A study has found that exercise can be as good a medicine as pills for people with conditions such as heart disease.
British Medical Journal or BMJ’s work looked at hundreds of trials linking almost 340,000 patients to assess the merits of exercise and drugs in avoiding death. Physical activity challenged some heart drugs and proved that it is better than stroke medicine. According to the researchers, the findings suggest exercise should be added to prescriptions.
Experts emphasized that patients should not ditch their drugs for exercise – but, they should use both in tandem. Lesser and lesser adults at present get enough exercise. No more than a third of people in England do the suggested at least 2.5 hours or more of moderate-intensity activity, like cycling or fast walking, every week.

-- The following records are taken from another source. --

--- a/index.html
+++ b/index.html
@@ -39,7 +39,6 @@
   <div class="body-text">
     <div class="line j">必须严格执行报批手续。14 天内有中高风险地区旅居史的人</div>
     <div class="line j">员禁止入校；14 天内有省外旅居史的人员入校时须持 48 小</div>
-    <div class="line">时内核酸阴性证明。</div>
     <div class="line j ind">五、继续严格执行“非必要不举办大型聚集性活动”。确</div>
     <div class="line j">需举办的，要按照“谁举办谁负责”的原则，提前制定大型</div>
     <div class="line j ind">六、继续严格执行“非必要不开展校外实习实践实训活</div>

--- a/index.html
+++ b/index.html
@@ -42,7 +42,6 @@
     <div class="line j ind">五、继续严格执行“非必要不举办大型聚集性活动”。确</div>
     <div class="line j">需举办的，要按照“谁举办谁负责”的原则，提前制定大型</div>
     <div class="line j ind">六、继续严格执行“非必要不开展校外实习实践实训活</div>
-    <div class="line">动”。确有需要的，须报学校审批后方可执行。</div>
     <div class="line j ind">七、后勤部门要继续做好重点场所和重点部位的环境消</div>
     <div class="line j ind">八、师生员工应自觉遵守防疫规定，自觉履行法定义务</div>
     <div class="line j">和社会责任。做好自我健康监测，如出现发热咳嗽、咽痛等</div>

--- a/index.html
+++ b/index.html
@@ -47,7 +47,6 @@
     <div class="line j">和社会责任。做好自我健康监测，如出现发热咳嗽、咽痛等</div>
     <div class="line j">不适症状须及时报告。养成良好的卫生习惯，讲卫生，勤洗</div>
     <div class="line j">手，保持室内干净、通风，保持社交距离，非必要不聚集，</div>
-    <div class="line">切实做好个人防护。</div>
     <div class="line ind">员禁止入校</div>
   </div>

In contrary, while that is happening, prescription drug rates continue to rise. In 2010, there were averages of 17.7 prescriptions for every person in England while 11.2 in 2000.
For the study, scientists based at the London School of Economics, Harvard Pilgrim Health Care Institute at Harvard Medical School and Stanford University School of Medicine trawled medical literature to find any research that compared exercise with pills as a therapy. They recognized 305 trials to incorporate in their analysis. Such trials looked at managing conditions like existing heart disease, stroke rehabilitation, heart failure and pre-diabetes. They found exercise and drugs were comparable in terms of death rates when they studied the data as a total.
Although there were two exceptions, drugs called diuretics were the clear winner for heart failure patients, while exercise was best for stroke patients in terms of life expectancy. Amy Thompson, senior cardiac nurse at the British Heart Foundation, said that although an active lifestyle brings many health benefits, there is not enough evidence to draw any firm conclusions about the merit of exercise above and beyond drugs.
“Medicines are an extremely important part of the treatment of many heart conditions and people on prescribed drugs should keep taking their vital meds. If you have a heart condition or have been told you’re at high risk of heart disease, talk to your doctor about the role that exercise can play in your treatment.”
Dr Peter Coleman of the Stroke Association said exercise alongside drugs had a vital role that merited more research. “We would like to see more research into the long-term benefits of exercise for stroke patients. “By taking important steps, such as regular exercise, eating a balanced diet and stopping smoking, people can significantly reduce their risk of stroke.” “Moderate physical activity, for example, can reduce the risk of stroke by up to 27%.